Source records →
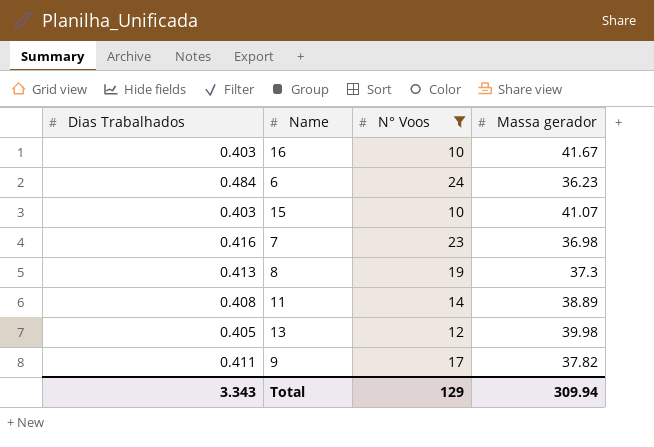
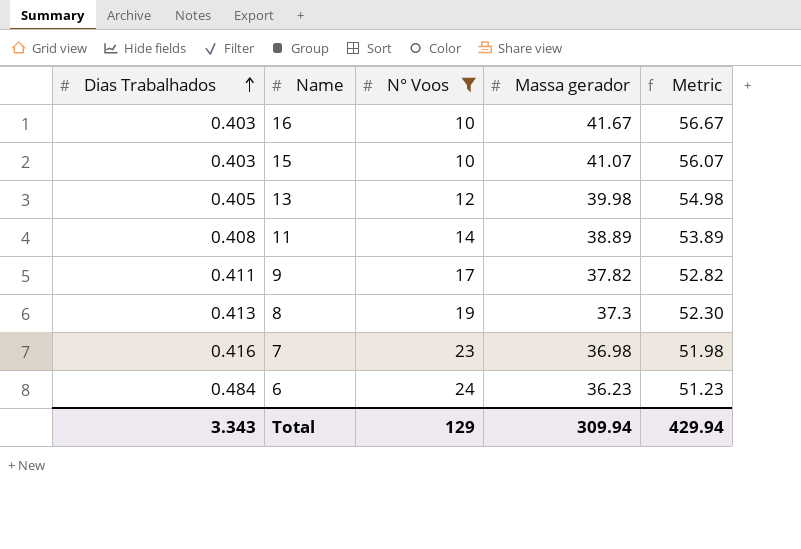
row order: none -> Dias Trabalhados ascending
column Metric | formula: none -> [Massa gerador] + 15

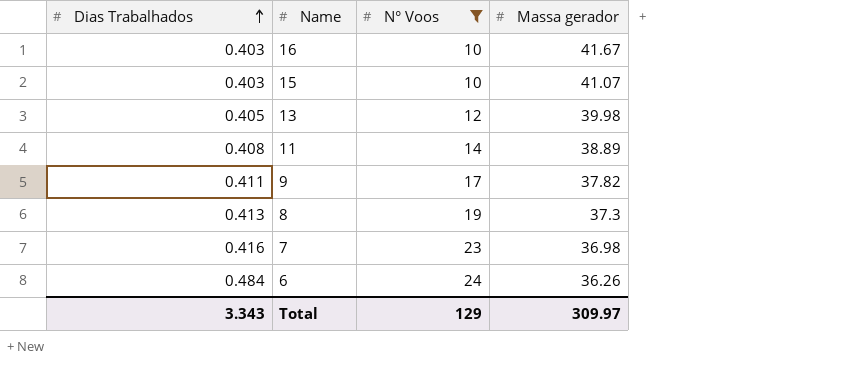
column Metric | formula: [Massa gerador] + 15 -> none
6 | Massa gerador: 36.23 -> 36.26
Total | Massa gerador: 309.94 -> 309.97

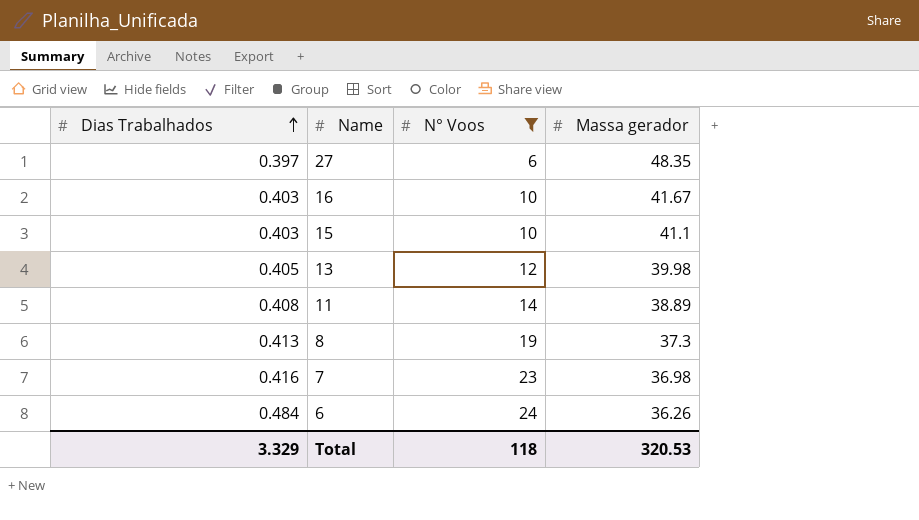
row 9: 0.411 | 17 | 37.82 -> none
row 27: none -> 0.397 | 6 | 48.35
15 | Massa gerador: 41.07 -> 41.1
Total | Dias Trabalhados: 3.343 -> 3.329
Total | N° Voos: 129 -> 118
Total | Massa gerador: 309.97 -> 320.53

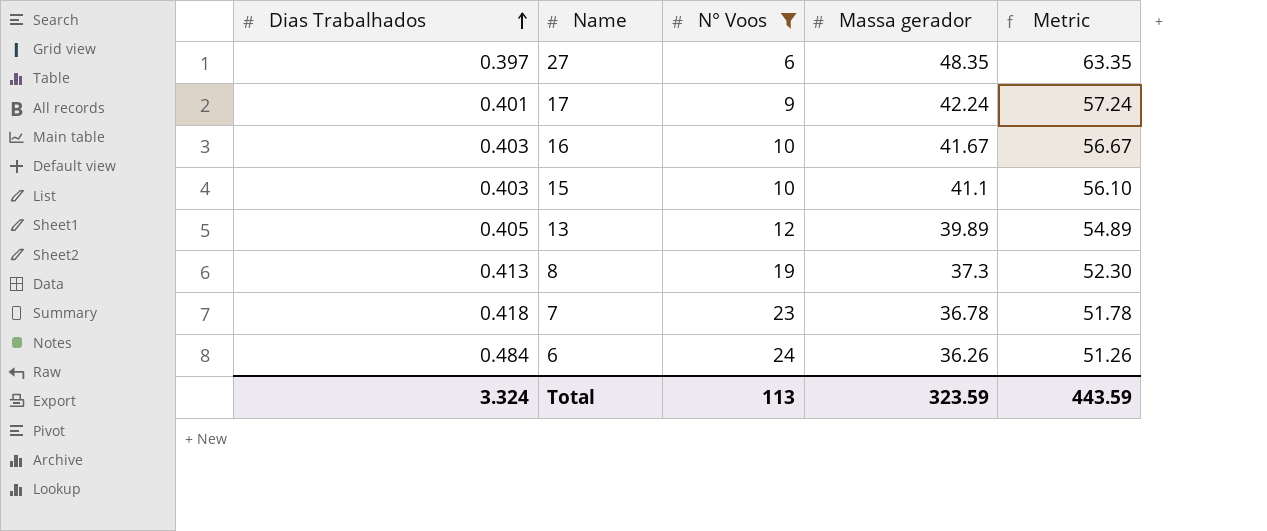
column Metric | formula: none -> [Massa gerador] + 15
row 11: 0.408 | 14 | 38.89 -> none
row 17: none -> 0.401 | 9 | 42.24 | 57.24
13 | Massa gerador: 39.98 -> 39.89
7 | Dias Trabalhados: 0.416 -> 0.418
7 | Massa gerador: 36.98 -> 36.78
Total | Dias Trabalhados: 3.329 -> 3.324
Total | N° Voos: 118 -> 113
Total | Massa gerador: 320.53 -> 323.59

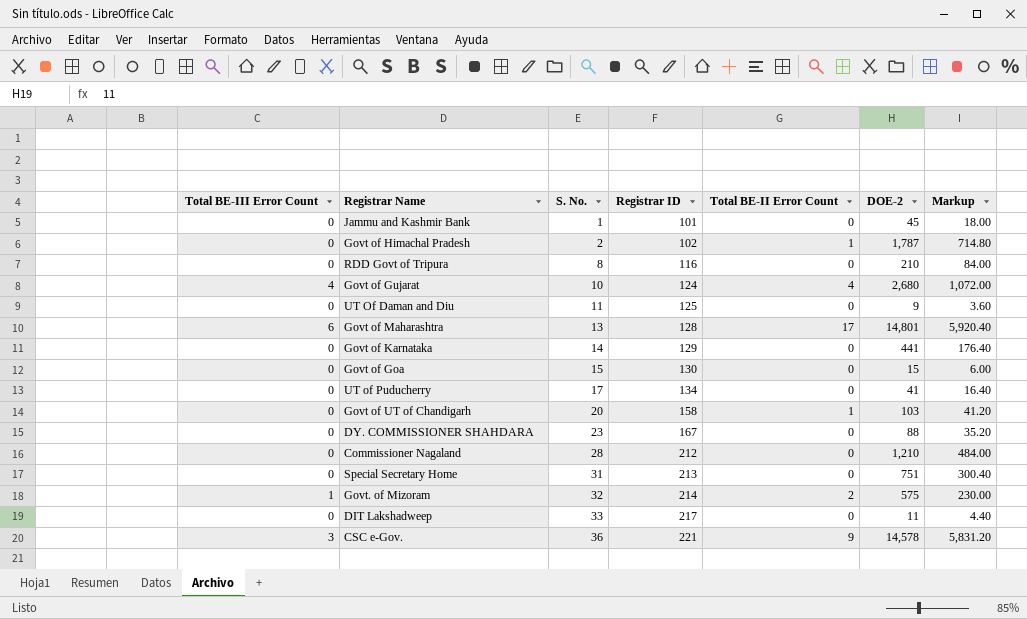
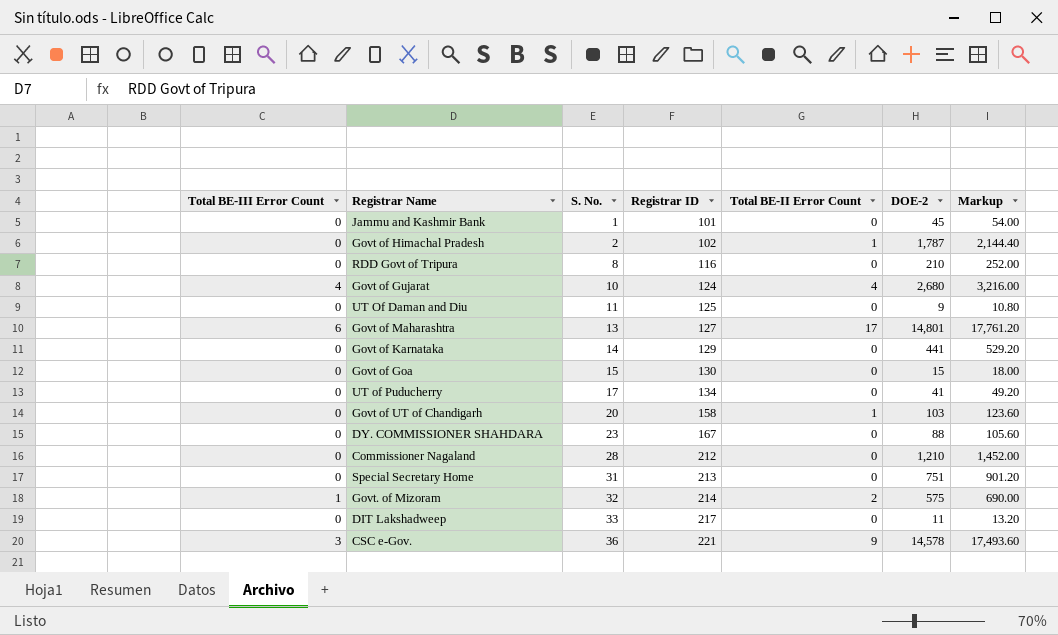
column Markup | formula: [DOE-2] * 0.4 -> [DOE-2] * 1.2
Govt of Maharashtra | Registrar ID: 128 -> 127

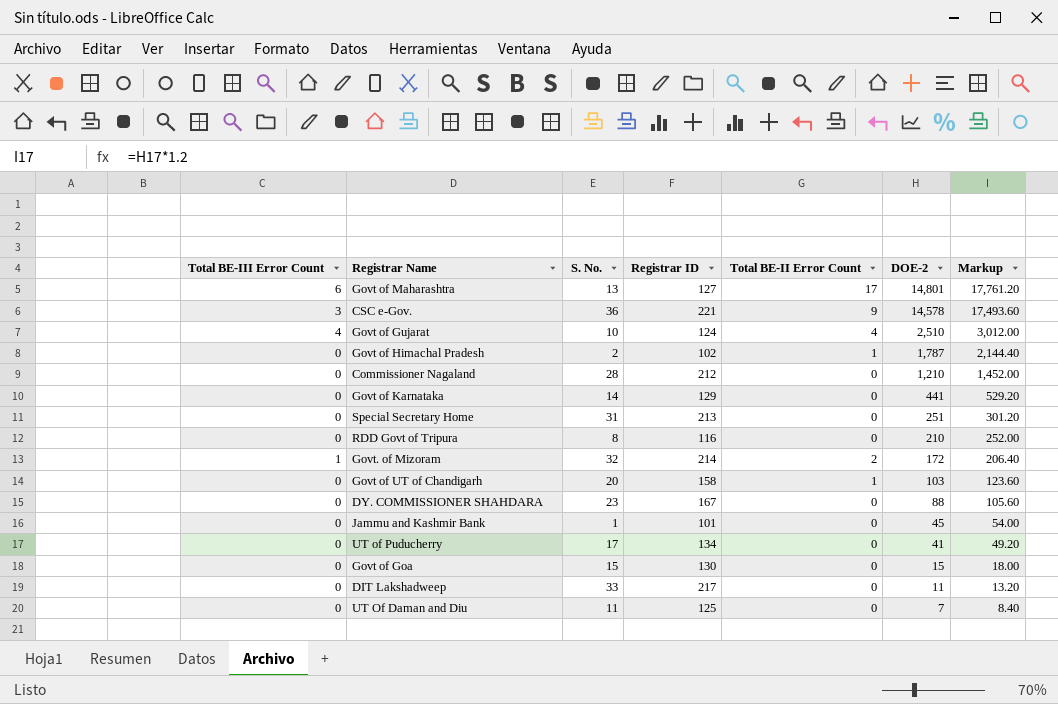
row order: S. No. ascending -> DOE-2 descending
Govt of Gujarat | DOE-2: 2,680 -> 2,510
Govt of Gujarat | Markup: 3,216.00 -> 3,012.00
Special Secretary Home | DOE-2: 751 -> 251
Special Secretary Home | Markup: 901.20 -> 301.20
Govt. of Mizoram | DOE-2: 575 -> 172
Govt. of Mizoram | Markup: 690.00 -> 206.40
UT Of Daman and Diu | DOE-2: 9 -> 7
UT Of Daman and Diu | Markup: 10.80 -> 8.40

Problem → If a line in the entries holds the string "Gujarat", copy it.

Response →
Govt of Gujarat | DOE-2: 2,680 -> 2,510
Govt of Gujarat | Markup: 3,216.00 -> 3,012.00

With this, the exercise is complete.